Good faith money. Design fee. CYA. Call it whatever you want. If
the OP can afford to work on spec, great. If she'd like to walk
away with a predictable profit, eliminating or at least mitigating
profit drains will certainly help. 

Yes, Neil, those are all valid concerns - me, I just raise the price
as it drags on. (Labor: $10/hr. If you watch: $20/hr. If you help:
$50/hr.) But we are a jewelry manufacturer - if you tell me that I’m
being charged for a design, I expect to get what I paid for - a
design and all that entails - in the end (even if I don’t actually
want it - I paid for it). This whole thread has brought out those
issues - I still maintain that it is risky and foolish to tell a
professional that you are charging for design - they will demand
what they paid for, in the end. Paying for a change-order, maybe -
earnest money, certainly - but don’t sell your design. Your word is
your bond. Choose them carefully.

Well, I’m not an expert in the subject, but I try to simplify the
matter for myself.

If I run a computer shop and I sell Macintosh, just for buying it to
resale doesn’t mean that I have the rights to make a copy of it.

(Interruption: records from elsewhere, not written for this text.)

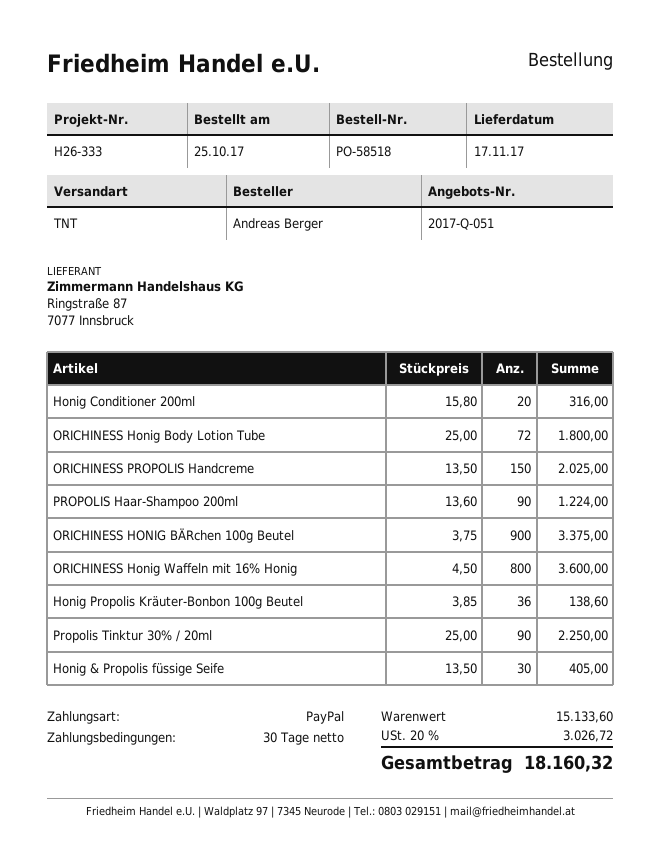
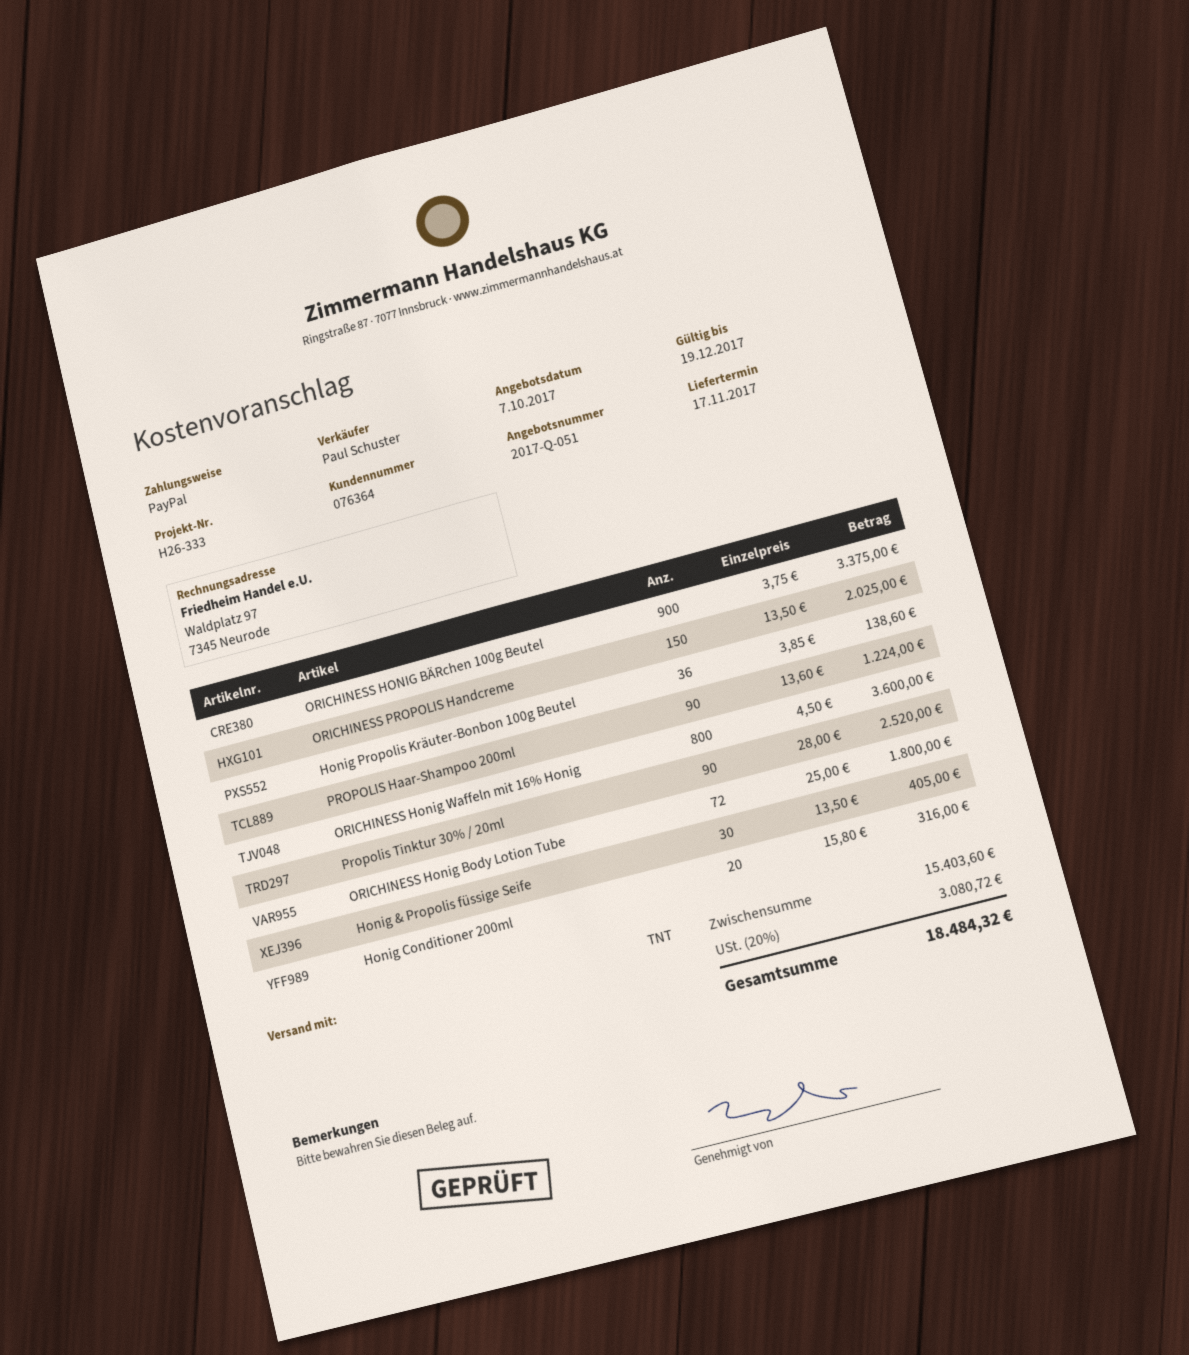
Propolis Tinktur 30% / 20ml: 90 x 25.00 = 2250.00 -> 90 x 28.00 = 2520.00
subtotal: 15133.60 -> 15403.60
tax: 20% = 3026.72 -> 20% = 3080.72
total: 18160.32 -> 18484.32

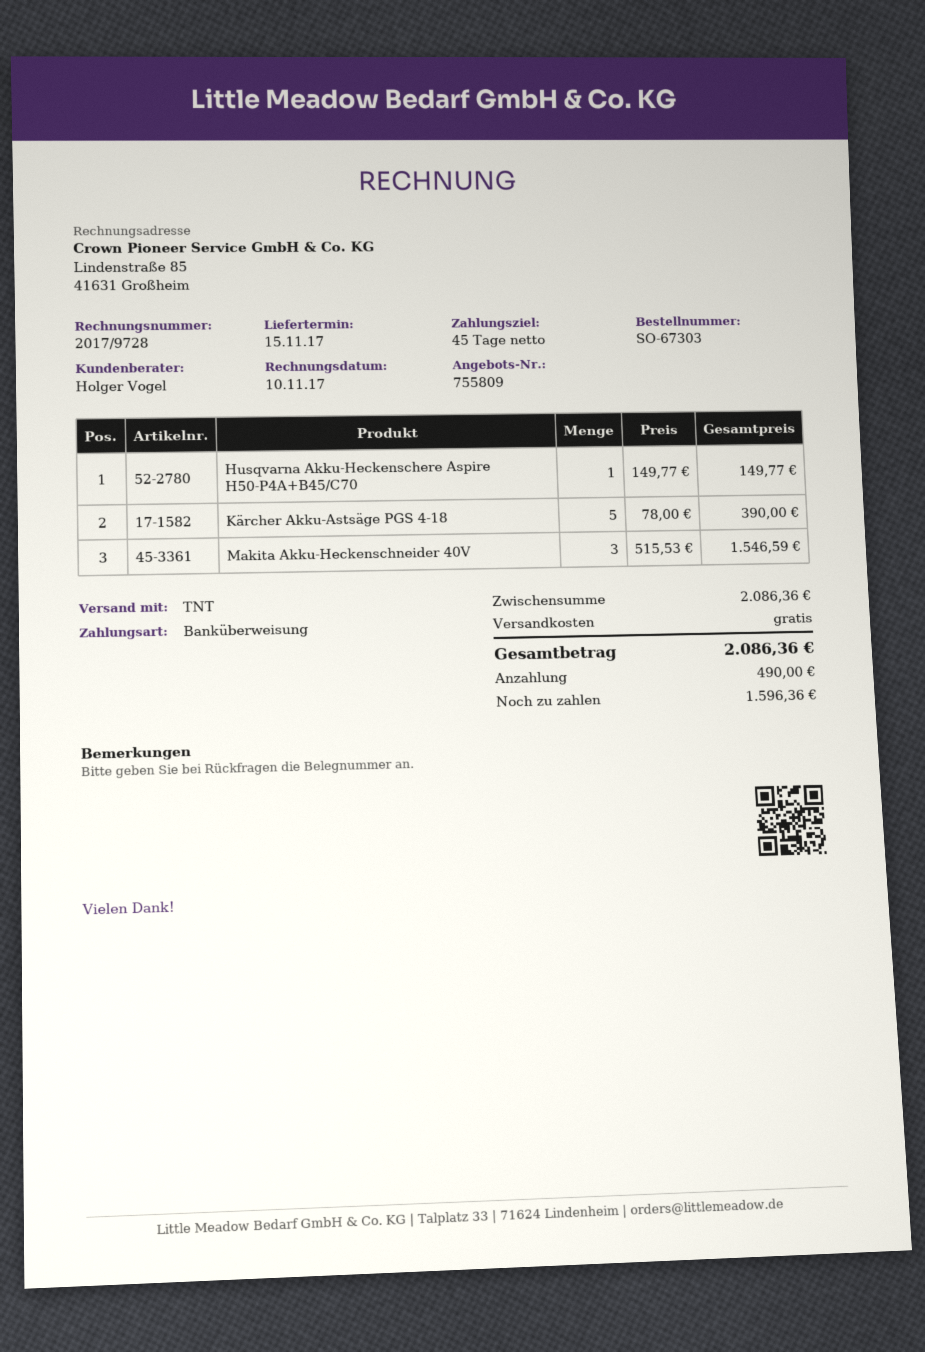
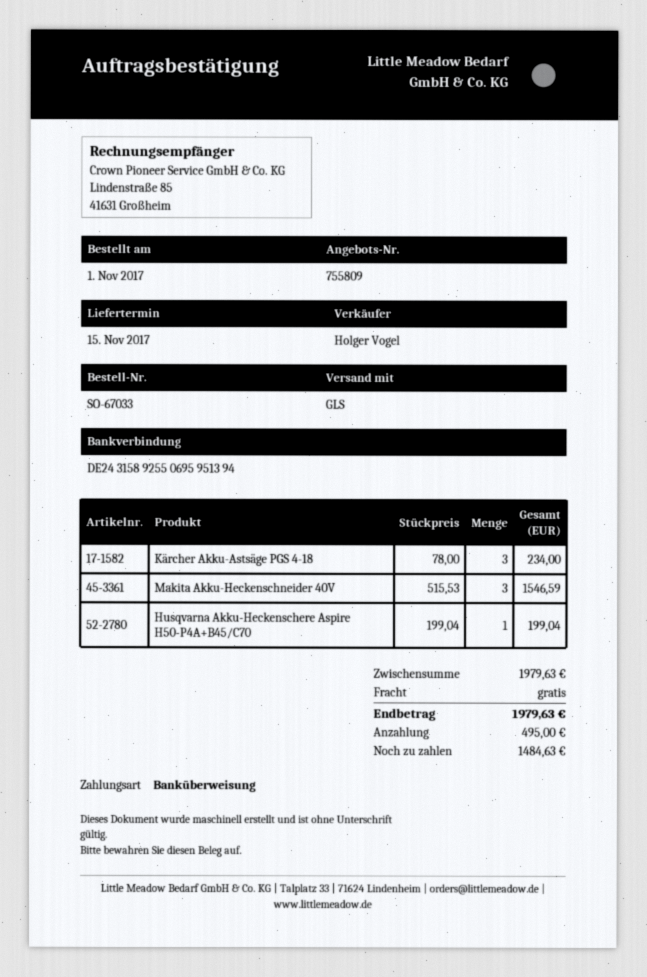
order number: SO-67303 -> SO-67033
shipping method: TNT -> GLS
Husqvarna Akku-Heckenschere Aspire H50-P4A+B45/C70: 1 x 149.77 = 149.77 -> 1 x 199.04 = 199.04
Kärcher Akku-Astsäge PGS 4-18: 5 x 78.00 = 390.00 -> 3 x 78.00 = 234.00
subtotal: 2086.36 -> 1979.63
total: 2086.36 -> 1979.63
deposit: 490.00 -> 495.00
balance: 1596.36 -> 1484.63

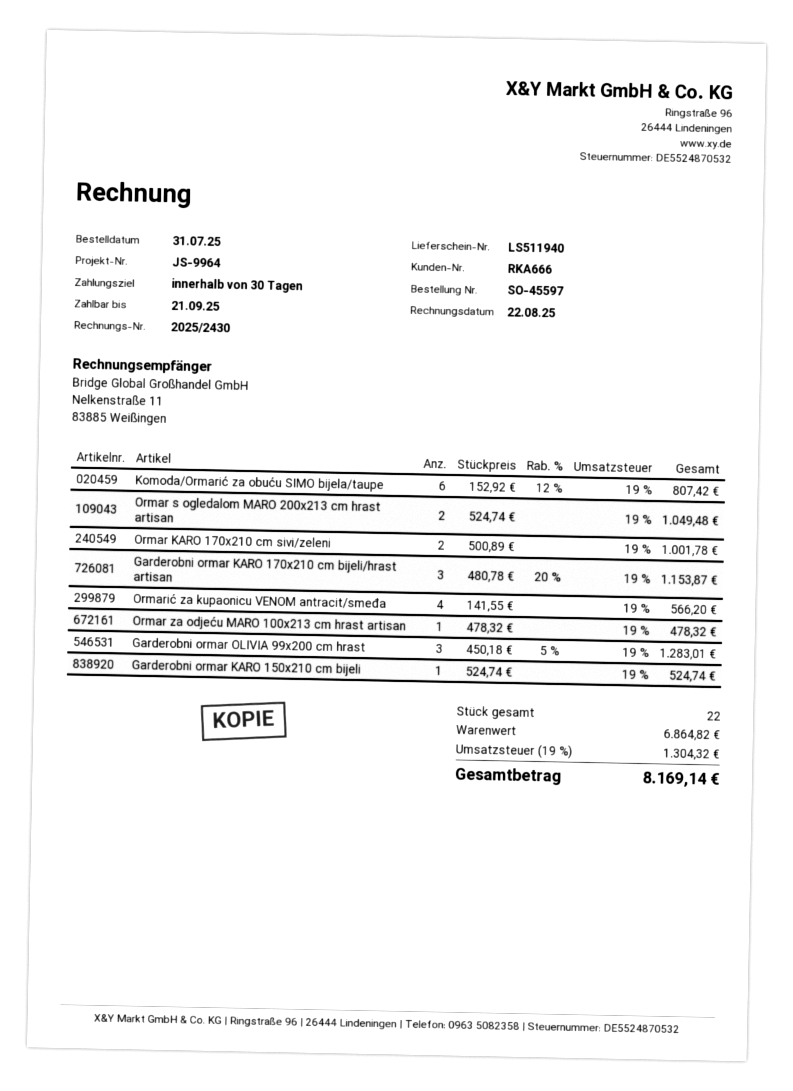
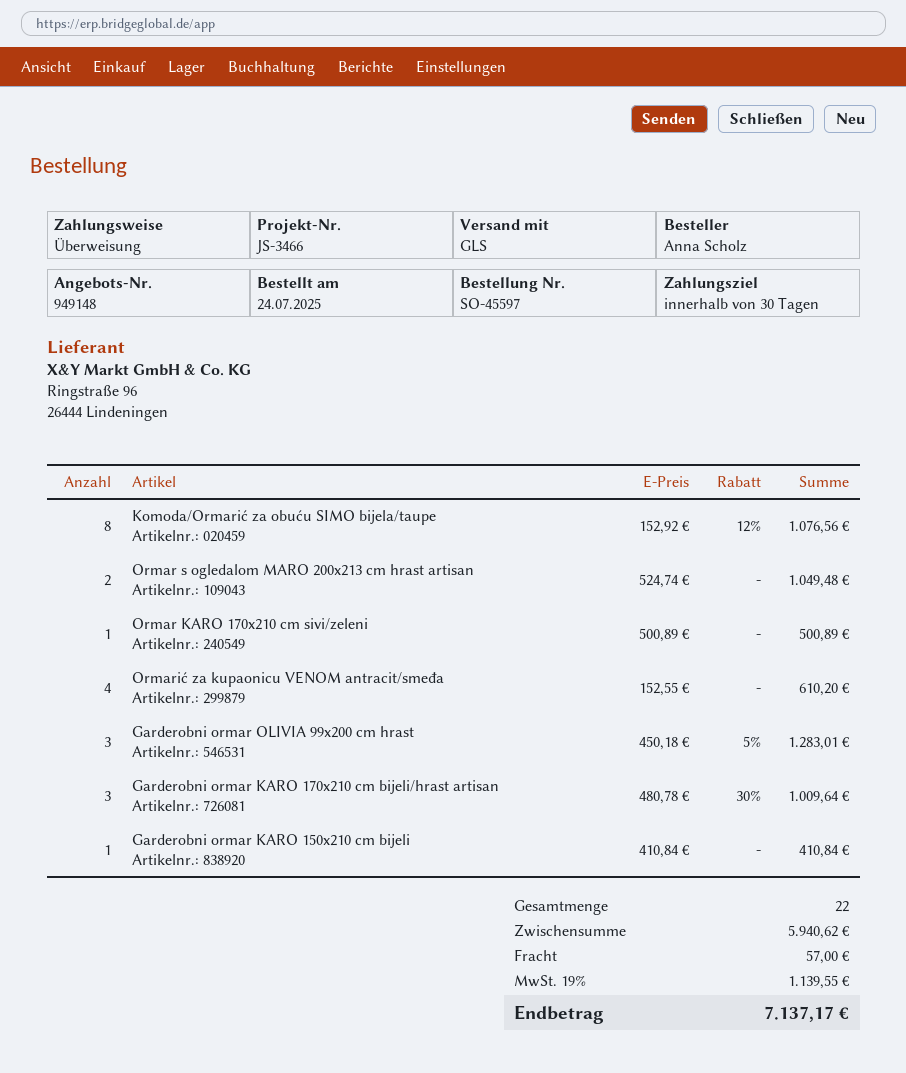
order date: 2025-07-31 -> 2025-07-24
reference: JS-9964 -> JS-3466
Komoda/Ormarić za obuću SIMO bijela/taupe: 6 x 152.92 - 12% = 807.42 -> 8 x 152.92 - 12% = 1076.56
Ormar KARO 170x210 cm sivi/zeleni: 2 x 500.89 = 1001.78 -> 1 x 500.89 = 500.89
Garderobni ormar KARO 170x210 cm bijeli/hrast artisan: 3 x 480.78 - 20% = 1153.87 -> 3 x 480.78 - 30% = 1009.64
Ormarić za kupaonicu VENOM antracit/smeđa: 4 x 141.55 = 566.20 -> 4 x 152.55 = 610.20
Ormar za odjeću MARO 100x213 cm hrast artisan: 1 x 478.32 = 478.32 -> none
Garderobni ormar KARO 150x210 cm bijeli: 1 x 524.74 = 524.74 -> 1 x 410.84 = 410.84
subtotal: 6864.82 -> 5940.62
shipping: none -> 57.00
tax: 19% = 1304.32 -> 19% = 1139.55
total: 8169.14 -> 7137.17

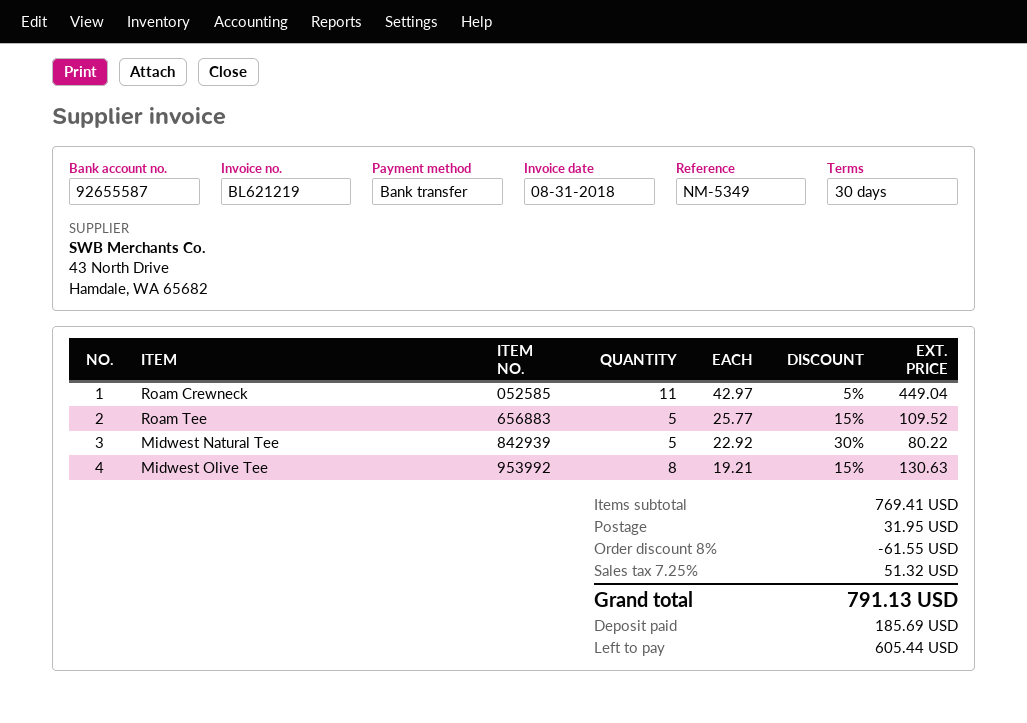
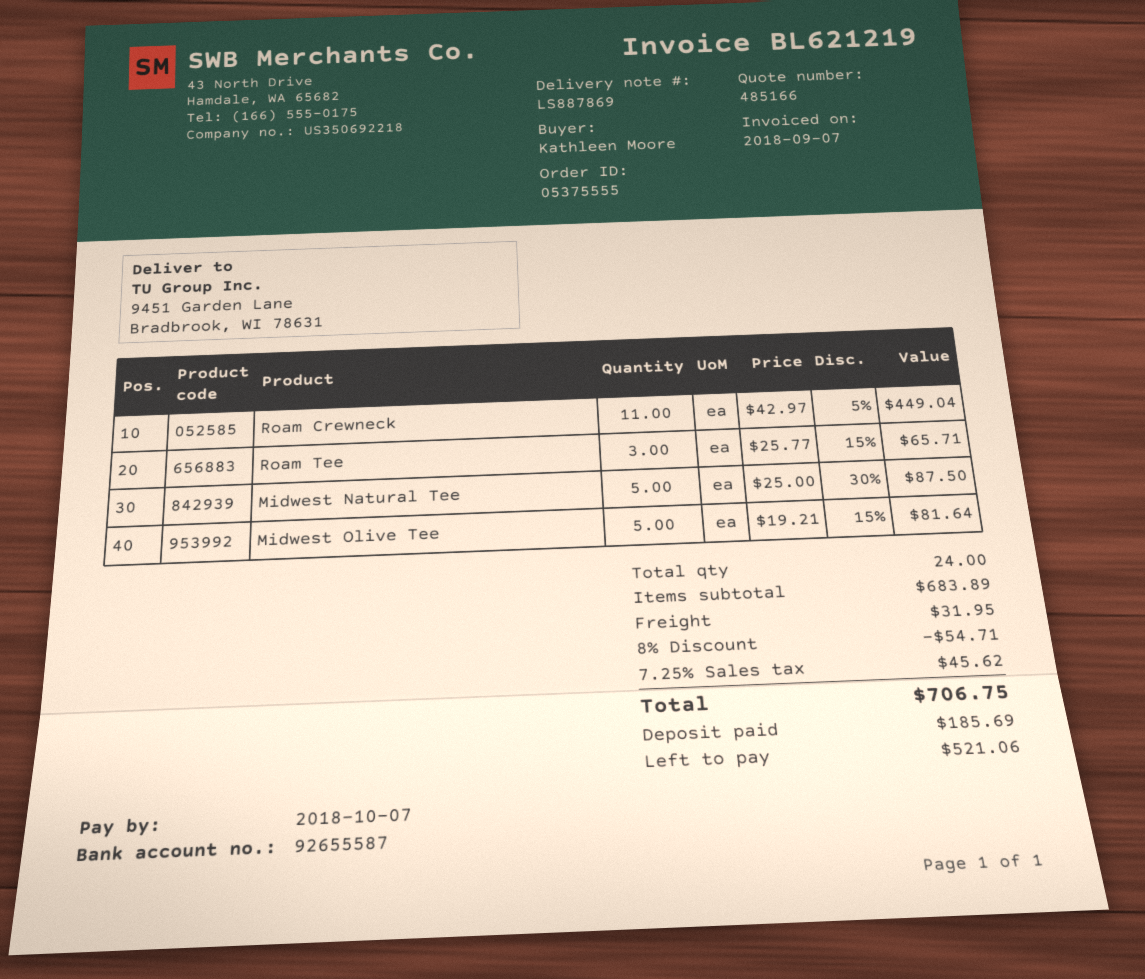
invoice date: 2018-08-31 -> 2018-09-07
Roam Tee: 5 x 25.77 - 15% = 109.52 -> 3 x 25.77 - 15% = 65.71
Midwest Natural Tee: 5 x 22.92 - 30% = 80.22 -> 5 x 25.00 - 30% = 87.50
Midwest Olive Tee: 8 x 19.21 - 15% = 130.63 -> 5 x 19.21 - 15% = 81.64
subtotal: 769.41 -> 683.89
discount: 8% = 61.55 -> 8% = 54.71
tax: 7.25% = 51.32 -> 7.25% = 45.62
total: 791.13 -> 706.75
balance: 605.44 -> 521.06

(I know that the Chinese’s doesn’t think just like that).

In other hand if a costumer ask me to make a design for him, I will
personalize it and the jewel belongs to him( I charge for it, but
also I suppose that as a final customer he will not reproduce it
since he belongs to other business).

Vlad R Poenaru

Still in Tucson!! By the way the only orchidean that give me the honor to
visit my booth was Mr. Charles L. Brain.

www.braziliangems.org

In other hand if a costumer ask me to make a design for him, I
will personalize it and the jewel belongs to him 

Well, Vlad - you don’t ~automatically~ give up rights to a design
when you sell a custom job. The point of this thread (that I think
many didn’t grasp) is that the situation in question is wholesale
business. Which is to say professional to professional, at least
hopefully. If you tell me (as a professional) that you are selling
(charging for) a design, my expectation is that I will have a design
in the end. Not a difficult concept. And the solution is simply to
not say the words to begin with. Do business like a professional.